• PROBLEM REQUIREMENTS: All lines of the listing that contain "Aluminium" should be shown in full.
-------- EXERCISE DATA
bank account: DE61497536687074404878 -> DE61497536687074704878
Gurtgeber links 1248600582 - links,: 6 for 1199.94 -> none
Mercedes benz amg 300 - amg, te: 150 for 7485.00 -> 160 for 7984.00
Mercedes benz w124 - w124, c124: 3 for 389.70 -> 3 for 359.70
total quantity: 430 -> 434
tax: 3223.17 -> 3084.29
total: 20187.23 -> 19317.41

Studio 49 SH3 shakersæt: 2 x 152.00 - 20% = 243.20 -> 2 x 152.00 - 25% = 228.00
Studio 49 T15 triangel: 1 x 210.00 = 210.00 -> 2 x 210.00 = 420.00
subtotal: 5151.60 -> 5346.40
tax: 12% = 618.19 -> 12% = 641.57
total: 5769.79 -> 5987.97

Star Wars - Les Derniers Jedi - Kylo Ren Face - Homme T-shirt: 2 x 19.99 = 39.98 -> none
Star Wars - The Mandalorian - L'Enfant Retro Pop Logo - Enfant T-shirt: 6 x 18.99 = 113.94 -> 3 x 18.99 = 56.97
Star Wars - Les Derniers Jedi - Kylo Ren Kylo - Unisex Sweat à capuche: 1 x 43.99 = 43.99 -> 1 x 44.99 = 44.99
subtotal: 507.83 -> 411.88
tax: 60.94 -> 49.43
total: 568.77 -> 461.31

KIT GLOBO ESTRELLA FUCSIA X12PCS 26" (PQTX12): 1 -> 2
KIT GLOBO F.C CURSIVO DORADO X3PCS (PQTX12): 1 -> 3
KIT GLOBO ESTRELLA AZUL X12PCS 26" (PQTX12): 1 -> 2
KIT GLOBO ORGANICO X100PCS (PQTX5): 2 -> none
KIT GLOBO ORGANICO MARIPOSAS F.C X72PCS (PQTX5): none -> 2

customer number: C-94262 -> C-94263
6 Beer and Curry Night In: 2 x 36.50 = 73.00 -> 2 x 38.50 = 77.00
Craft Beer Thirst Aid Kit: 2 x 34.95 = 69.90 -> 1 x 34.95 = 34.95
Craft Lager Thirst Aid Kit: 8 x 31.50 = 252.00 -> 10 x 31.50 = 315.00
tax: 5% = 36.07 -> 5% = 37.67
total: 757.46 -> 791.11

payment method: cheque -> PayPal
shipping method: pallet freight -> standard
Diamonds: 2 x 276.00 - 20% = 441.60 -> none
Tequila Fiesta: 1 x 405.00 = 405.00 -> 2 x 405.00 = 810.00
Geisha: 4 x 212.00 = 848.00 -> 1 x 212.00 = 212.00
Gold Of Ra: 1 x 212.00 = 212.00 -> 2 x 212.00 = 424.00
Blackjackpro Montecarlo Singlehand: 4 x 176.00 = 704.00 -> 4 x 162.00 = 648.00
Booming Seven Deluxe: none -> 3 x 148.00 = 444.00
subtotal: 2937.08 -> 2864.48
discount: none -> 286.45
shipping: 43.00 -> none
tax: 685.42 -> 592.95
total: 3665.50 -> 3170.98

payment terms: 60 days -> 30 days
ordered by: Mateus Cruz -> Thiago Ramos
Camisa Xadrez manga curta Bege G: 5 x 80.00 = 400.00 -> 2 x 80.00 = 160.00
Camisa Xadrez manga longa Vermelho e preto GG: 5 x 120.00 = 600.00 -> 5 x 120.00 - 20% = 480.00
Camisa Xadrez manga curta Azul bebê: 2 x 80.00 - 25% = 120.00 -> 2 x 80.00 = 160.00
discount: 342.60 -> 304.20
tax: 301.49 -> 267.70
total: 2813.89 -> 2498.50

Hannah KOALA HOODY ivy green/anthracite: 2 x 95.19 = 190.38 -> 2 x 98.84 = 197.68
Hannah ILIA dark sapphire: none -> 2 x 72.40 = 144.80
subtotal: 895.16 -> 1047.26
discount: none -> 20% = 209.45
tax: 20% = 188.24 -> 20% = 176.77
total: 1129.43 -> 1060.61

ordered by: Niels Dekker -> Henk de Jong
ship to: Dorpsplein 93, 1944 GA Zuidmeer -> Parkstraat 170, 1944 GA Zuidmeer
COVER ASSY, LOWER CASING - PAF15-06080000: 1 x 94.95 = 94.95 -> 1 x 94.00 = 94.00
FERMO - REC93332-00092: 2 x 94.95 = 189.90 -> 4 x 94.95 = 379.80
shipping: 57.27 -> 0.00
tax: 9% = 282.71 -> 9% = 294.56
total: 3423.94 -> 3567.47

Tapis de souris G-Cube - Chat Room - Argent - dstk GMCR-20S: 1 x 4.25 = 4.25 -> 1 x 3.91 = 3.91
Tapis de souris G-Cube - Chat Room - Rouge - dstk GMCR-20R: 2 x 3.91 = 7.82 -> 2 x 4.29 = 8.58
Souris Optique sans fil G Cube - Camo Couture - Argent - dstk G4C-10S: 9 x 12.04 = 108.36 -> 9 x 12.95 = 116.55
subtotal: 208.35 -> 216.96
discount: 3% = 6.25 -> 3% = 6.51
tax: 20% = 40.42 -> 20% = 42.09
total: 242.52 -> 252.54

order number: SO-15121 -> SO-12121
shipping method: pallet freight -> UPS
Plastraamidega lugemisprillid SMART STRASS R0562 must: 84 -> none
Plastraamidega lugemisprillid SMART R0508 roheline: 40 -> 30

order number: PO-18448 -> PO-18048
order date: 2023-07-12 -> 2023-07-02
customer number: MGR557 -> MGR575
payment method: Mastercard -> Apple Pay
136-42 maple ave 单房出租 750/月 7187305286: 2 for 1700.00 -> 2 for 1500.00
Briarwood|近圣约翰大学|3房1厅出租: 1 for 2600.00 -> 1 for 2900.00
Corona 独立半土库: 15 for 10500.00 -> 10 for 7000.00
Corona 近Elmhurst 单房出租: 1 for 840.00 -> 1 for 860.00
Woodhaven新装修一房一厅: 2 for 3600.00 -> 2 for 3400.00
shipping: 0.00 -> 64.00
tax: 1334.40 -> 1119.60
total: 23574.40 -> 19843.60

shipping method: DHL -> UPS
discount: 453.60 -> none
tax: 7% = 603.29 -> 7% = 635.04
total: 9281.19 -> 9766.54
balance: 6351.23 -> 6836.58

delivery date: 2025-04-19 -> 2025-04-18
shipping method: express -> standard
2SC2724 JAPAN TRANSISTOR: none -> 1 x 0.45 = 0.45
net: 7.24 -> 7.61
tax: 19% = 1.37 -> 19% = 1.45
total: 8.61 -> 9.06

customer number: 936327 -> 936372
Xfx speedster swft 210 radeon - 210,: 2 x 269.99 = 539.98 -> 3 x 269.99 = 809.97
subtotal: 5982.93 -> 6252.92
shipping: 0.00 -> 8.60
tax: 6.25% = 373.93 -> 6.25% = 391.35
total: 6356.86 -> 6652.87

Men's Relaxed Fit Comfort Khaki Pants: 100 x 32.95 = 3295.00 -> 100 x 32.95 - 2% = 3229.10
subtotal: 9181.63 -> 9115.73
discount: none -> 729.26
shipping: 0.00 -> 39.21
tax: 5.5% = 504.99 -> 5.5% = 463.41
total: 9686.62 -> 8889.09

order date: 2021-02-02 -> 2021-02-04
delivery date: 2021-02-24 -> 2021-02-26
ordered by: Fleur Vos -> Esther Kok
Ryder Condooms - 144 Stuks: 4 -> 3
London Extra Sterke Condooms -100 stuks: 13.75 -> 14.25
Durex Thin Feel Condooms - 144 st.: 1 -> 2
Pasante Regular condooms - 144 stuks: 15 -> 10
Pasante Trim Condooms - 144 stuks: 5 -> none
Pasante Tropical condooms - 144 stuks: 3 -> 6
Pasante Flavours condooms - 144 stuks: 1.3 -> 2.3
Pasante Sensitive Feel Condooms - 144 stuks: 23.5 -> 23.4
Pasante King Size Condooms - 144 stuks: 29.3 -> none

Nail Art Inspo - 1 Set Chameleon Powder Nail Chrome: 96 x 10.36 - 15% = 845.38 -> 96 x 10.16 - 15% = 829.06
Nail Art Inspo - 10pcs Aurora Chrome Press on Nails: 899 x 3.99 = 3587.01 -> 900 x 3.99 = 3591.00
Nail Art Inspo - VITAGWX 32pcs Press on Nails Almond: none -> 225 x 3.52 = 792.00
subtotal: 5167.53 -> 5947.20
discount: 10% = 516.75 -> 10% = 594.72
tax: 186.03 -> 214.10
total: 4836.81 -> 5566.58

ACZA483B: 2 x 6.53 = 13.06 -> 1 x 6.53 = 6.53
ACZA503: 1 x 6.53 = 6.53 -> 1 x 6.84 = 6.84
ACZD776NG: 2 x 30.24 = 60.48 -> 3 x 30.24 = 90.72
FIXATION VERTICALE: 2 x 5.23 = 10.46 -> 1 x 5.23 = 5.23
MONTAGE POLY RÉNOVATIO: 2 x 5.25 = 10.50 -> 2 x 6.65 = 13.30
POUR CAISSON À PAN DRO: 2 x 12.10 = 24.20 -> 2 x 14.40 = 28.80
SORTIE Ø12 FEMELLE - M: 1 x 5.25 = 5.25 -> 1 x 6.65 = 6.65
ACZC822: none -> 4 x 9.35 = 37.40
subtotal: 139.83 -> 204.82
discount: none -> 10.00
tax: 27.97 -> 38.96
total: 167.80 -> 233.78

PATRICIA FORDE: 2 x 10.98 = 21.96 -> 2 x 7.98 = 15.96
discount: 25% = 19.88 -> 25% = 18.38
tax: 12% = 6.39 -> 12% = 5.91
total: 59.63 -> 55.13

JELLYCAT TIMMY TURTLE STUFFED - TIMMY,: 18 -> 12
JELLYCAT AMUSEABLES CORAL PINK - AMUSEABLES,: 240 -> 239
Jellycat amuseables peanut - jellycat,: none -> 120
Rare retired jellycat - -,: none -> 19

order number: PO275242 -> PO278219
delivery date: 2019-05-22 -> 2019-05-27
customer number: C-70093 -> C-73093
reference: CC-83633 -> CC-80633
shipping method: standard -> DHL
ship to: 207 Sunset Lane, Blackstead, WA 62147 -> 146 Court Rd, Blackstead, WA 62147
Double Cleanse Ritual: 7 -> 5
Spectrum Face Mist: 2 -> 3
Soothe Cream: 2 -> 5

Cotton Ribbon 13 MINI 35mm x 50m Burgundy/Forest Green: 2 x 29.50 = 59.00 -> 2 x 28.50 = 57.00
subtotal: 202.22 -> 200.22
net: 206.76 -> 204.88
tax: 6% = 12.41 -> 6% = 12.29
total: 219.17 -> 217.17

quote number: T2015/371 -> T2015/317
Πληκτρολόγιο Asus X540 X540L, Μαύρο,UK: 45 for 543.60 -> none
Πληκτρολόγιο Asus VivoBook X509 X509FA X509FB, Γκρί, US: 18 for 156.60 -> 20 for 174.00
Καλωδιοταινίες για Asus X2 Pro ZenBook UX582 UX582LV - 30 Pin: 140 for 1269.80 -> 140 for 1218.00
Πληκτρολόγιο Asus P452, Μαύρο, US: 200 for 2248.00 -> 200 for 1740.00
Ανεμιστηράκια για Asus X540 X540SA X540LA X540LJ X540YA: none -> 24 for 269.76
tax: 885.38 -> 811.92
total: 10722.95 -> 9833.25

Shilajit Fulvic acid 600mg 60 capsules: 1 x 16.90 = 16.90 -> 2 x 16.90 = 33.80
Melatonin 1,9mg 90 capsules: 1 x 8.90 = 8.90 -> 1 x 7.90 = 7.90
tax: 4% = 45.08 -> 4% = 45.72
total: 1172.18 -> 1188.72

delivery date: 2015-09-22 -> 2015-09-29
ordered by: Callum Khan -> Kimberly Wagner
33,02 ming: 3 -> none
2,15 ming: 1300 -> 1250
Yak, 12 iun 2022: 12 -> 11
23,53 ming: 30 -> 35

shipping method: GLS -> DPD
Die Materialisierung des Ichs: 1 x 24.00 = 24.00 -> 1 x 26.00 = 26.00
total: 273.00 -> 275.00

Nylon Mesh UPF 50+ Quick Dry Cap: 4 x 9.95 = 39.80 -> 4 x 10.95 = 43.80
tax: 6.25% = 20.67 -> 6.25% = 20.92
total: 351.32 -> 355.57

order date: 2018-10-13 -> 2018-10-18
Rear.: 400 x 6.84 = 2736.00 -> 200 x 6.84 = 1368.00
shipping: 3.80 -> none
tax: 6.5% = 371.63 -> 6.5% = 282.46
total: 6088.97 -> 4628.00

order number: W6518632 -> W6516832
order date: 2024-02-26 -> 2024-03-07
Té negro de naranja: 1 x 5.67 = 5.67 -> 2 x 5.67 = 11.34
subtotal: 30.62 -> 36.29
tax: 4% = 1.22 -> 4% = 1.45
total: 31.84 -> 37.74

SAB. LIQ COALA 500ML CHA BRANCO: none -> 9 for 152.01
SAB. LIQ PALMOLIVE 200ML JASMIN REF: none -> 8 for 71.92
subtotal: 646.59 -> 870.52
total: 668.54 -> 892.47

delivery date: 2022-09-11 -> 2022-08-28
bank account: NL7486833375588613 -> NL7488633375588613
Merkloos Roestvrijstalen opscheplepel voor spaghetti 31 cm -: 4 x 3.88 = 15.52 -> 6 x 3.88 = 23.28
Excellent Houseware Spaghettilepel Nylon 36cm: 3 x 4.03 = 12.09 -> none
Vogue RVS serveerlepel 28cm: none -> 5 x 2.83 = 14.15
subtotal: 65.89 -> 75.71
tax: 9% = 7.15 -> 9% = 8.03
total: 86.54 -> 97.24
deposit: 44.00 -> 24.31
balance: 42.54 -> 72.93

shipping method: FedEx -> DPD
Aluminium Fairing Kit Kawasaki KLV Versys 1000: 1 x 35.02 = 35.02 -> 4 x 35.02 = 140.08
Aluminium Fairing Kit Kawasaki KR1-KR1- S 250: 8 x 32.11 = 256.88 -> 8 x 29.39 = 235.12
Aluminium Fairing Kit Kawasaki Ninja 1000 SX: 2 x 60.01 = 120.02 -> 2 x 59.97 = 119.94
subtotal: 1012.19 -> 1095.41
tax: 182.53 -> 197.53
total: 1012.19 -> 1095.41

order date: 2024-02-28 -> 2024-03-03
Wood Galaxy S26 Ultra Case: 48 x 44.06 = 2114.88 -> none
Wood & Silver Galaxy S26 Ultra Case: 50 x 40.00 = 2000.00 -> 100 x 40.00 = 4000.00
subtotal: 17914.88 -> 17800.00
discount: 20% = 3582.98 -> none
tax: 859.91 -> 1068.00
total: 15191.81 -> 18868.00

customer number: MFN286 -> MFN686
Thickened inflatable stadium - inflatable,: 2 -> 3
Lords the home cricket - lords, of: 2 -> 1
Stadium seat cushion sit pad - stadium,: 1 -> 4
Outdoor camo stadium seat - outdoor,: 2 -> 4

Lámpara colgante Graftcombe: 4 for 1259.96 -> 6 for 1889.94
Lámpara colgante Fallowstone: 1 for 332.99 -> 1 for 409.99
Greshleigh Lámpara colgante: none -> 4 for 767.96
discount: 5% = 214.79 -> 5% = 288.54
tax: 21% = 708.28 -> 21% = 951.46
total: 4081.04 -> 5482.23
----------------
• OUTPUT:
Aluminium Fairing Kit Kawasaki KLV Versys 1000: 1 x 35.02 = 35.02 -> 4 x 35.02 = 140.08
Aluminium Fairing Kit Kawasaki KR1-KR1- S 250: 8 x 32.11 = 256.88 -> 8 x 29.39 = 235.12
Aluminium Fairing Kit Kawasaki Ninja 1000 SX: 2 x 60.01 = 120.02 -> 2 x 59.97 = 119.94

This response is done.